** Task **
Nothing but the text of the listing, repeated exactly, belongs in the answer; leave the images out.

Start of Block

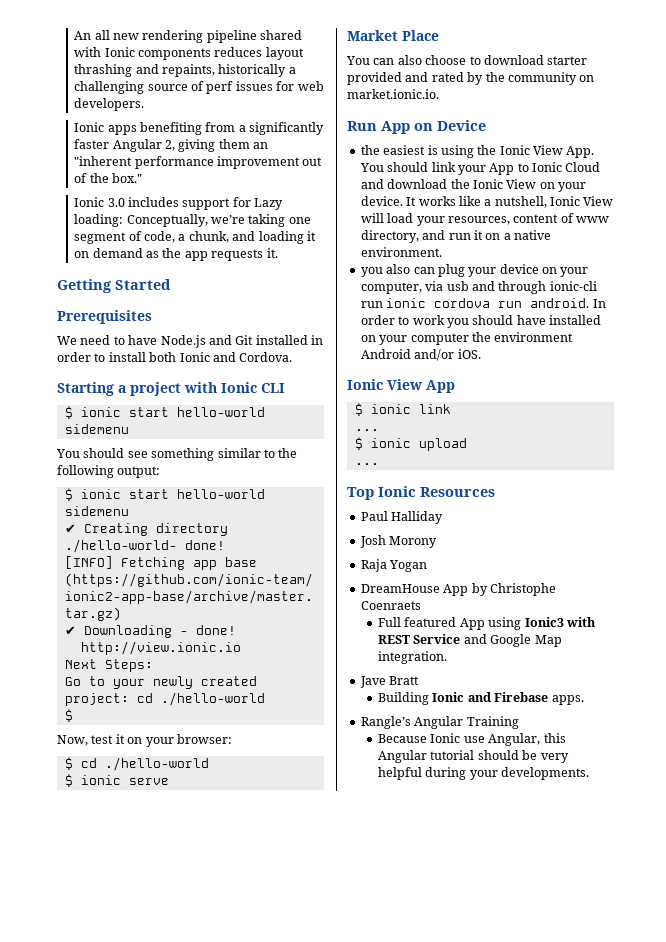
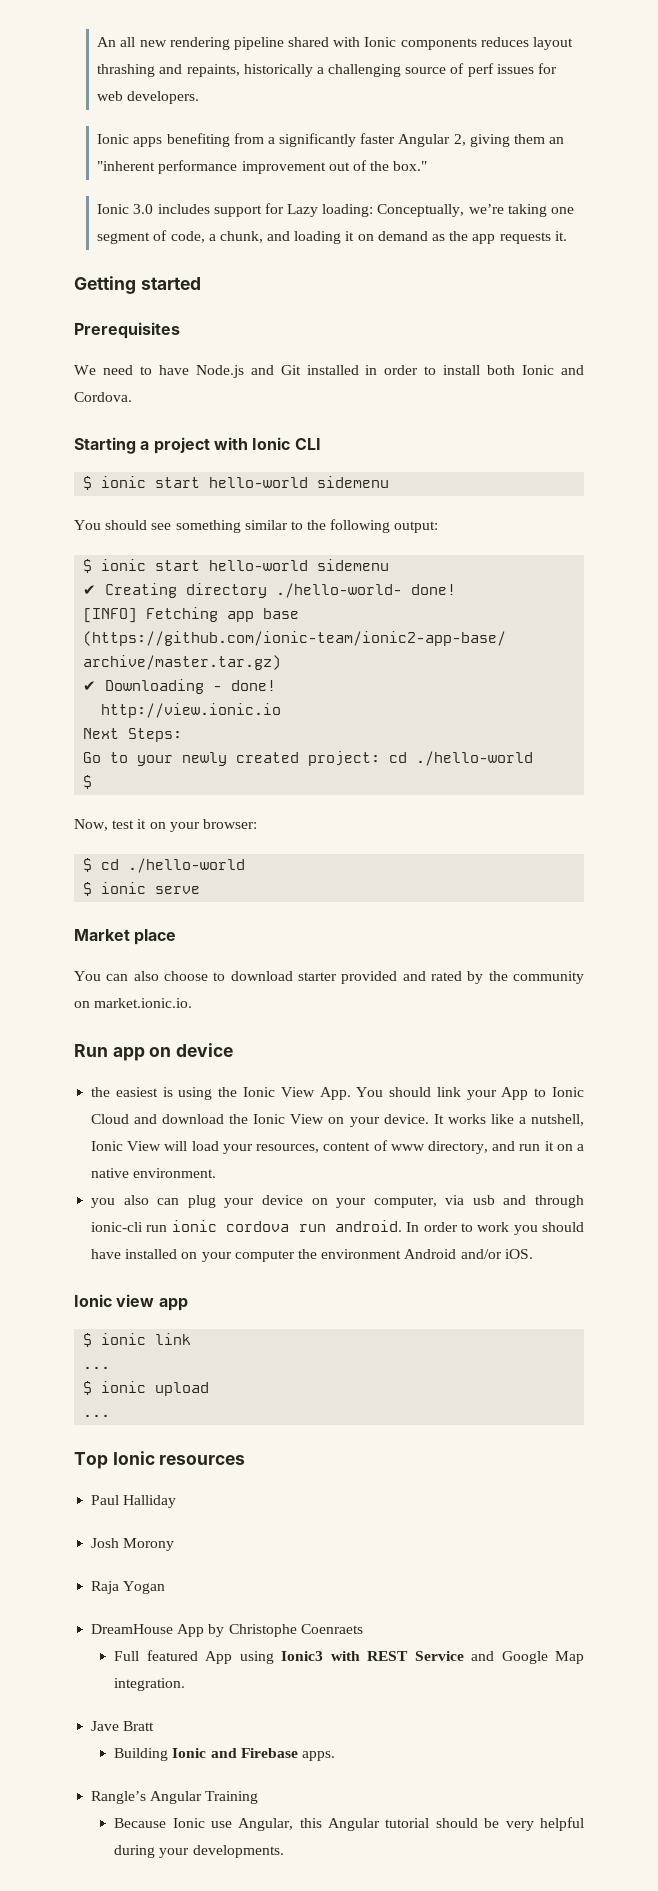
- Getting Started
+ Getting started
- Market Place
+ Market place
- Run App on Device
+ Run app on device
- Ionic View App
+ Ionic view app
- Top Ionic Resources
+ Top Ionic resources

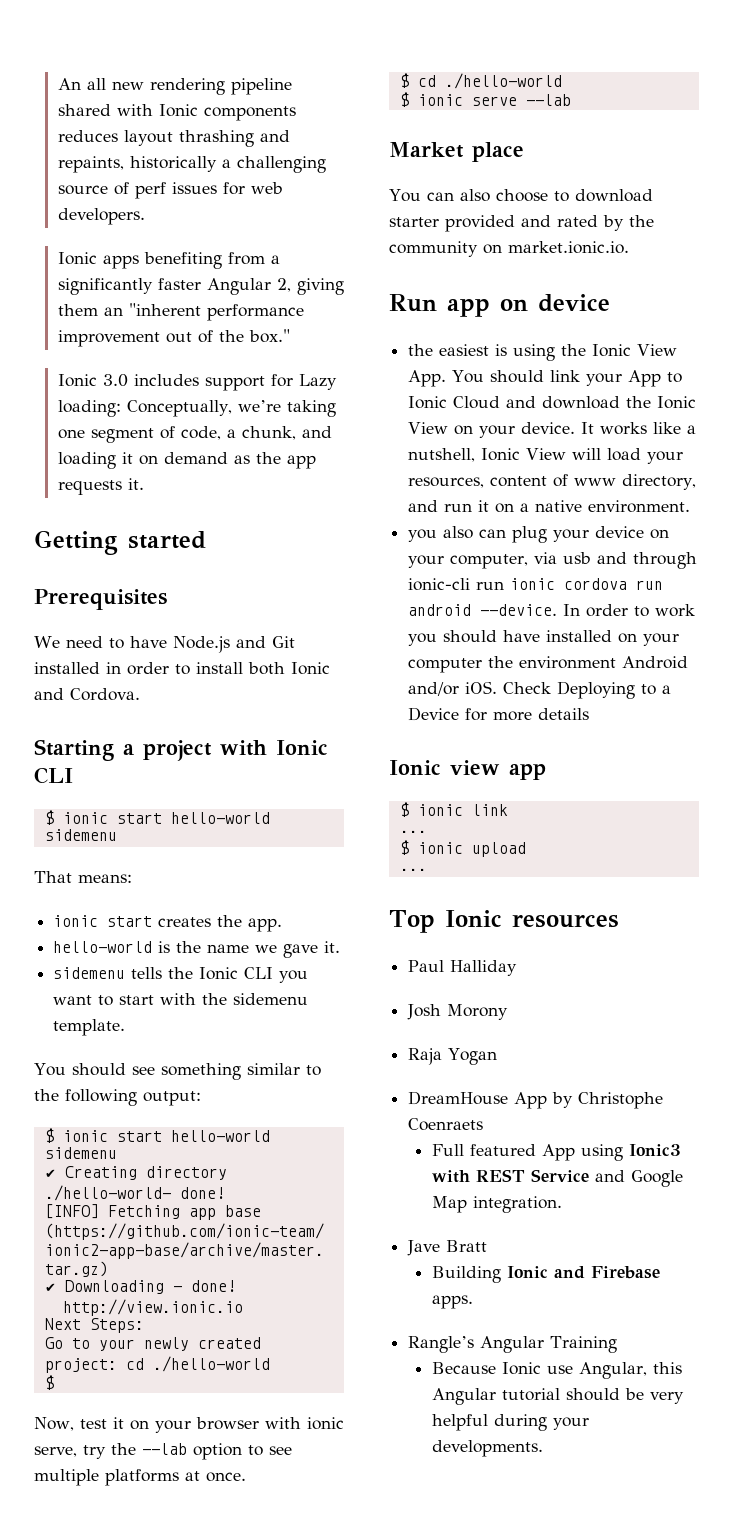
+ That means:
+ ionic start creates the app.
+ hello-world is the name we gave it.
+ sidemenu tells the Ionic CLI you want to start with the sidemenu template.
- Now, test it on your browser:
+ Now, test it on your browser with ionic serve, try the --lab option to see multiple platforms at once.
- $ ionic serve
+ $ ionic serve --lab
- you also can plug your device on your computer, via usb and through ionic-cli run ionic cordova run android.
+ you also can plug your device on your computer, via usb and through ionic-cli run ionic cordova run android --device.
+ Check Deploying to a Device for more details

End of Block

** Task answer **
- Getting Started
+ Getting started
- Market Place
+ Market place
- Run App on Device
+ Run app on device
- Ionic View App
+ Ionic view app
- Top Ionic Resources
+ Top Ionic resources

+ That means:
+ ionic start creates the app.
+ hello-world is the name we gave it.
+ sidemenu tells the Ionic CLI you want to start with the sidemenu template.
- Now, test it on your browser:
+ Now, test it on your browser with ionic serve, try the --lab option to see multiple platforms at once.
- $ ionic serve
+ $ ionic serve --lab
- you also can plug your device on your computer, via usb and through ionic-cli run ionic cordova run android.
+ you also can plug your device on your computer, via usb and through ionic-cli run ionic cordova run android --device.
+ Check Deploying to a Device for more details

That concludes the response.